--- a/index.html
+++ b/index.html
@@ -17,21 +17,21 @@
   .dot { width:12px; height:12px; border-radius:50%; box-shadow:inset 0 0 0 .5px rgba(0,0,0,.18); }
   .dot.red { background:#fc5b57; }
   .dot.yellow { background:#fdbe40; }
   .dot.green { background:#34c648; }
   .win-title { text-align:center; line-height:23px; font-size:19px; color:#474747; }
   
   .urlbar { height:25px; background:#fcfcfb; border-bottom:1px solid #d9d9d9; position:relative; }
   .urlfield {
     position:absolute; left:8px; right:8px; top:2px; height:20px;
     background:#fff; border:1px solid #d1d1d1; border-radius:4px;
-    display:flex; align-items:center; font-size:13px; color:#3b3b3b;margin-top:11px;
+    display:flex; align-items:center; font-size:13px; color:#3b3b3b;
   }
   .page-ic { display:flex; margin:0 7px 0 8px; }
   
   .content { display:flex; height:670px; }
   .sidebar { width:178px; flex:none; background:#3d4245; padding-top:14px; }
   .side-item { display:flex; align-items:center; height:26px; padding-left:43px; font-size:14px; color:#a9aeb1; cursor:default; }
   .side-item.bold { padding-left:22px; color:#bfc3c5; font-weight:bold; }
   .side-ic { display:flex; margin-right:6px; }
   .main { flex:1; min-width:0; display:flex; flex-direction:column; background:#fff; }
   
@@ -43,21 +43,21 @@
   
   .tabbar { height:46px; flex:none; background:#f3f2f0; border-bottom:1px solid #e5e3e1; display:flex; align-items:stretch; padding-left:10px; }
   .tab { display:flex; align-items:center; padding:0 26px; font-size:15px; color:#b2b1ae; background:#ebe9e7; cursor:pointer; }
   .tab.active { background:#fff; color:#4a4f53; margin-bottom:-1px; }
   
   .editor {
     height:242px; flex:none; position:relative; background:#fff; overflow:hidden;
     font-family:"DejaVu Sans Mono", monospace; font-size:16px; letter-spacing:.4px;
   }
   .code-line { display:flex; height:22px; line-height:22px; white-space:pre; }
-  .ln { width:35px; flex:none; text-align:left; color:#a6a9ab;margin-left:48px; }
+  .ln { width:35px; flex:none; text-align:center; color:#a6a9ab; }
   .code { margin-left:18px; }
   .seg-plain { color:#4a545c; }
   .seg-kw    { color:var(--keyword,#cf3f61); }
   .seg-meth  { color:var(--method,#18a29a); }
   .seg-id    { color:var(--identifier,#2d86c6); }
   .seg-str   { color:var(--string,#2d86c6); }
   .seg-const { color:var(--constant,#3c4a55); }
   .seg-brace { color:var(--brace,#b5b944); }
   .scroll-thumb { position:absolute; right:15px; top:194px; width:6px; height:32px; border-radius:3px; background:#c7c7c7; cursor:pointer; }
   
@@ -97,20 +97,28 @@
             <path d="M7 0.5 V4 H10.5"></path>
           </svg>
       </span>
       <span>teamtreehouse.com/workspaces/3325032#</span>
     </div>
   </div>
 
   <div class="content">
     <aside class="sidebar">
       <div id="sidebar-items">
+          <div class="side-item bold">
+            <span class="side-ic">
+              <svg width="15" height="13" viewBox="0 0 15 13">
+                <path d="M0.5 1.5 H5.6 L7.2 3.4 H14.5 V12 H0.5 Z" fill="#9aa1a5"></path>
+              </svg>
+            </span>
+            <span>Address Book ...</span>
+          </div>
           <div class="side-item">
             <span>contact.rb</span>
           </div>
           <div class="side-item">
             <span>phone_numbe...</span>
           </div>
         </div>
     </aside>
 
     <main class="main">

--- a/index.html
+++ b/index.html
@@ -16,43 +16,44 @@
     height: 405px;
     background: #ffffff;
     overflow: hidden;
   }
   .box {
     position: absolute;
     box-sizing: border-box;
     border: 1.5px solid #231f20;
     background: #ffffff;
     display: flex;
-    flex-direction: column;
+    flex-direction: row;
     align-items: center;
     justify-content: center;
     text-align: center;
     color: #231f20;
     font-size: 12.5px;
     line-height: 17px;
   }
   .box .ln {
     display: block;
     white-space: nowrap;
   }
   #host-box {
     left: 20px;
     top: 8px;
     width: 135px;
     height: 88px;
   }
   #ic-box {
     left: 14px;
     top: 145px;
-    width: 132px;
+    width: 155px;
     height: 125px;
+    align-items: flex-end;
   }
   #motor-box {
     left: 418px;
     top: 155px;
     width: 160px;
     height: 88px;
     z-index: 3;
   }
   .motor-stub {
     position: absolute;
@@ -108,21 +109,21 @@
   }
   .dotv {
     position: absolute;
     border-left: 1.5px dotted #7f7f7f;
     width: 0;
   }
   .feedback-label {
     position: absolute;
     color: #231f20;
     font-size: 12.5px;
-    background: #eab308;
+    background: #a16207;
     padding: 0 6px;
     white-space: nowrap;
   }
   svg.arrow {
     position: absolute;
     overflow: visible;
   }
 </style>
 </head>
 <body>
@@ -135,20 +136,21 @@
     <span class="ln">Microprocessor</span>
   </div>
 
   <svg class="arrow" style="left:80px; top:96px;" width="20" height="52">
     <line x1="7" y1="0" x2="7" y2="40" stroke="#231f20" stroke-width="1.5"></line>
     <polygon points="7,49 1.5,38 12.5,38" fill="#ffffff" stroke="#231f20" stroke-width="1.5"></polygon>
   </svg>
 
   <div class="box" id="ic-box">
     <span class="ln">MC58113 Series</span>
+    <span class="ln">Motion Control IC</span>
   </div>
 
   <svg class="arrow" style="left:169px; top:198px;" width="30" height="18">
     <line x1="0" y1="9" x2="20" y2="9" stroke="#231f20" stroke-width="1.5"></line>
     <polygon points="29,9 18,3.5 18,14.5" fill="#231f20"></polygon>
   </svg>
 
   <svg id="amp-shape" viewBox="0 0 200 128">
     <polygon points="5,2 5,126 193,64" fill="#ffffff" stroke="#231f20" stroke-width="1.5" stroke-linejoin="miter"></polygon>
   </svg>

++++++

Exercise details: Go through the entries and copy every line with "stroke".

Written solution:
     <line x1="7" y1="0" x2="7" y2="40" stroke="#231f20" stroke-width="1.5"></line>
     <polygon points="7,49 1.5,38 12.5,38" fill="#ffffff" stroke="#231f20" stroke-width="1.5"></polygon>
     <line x1="0" y1="9" x2="20" y2="9" stroke="#231f20" stroke-width="1.5"></line>
     <polygon points="5,2 5,126 193,64" fill="#ffffff" stroke="#231f20" stroke-width="1.5" stroke-linejoin="miter"></polygon>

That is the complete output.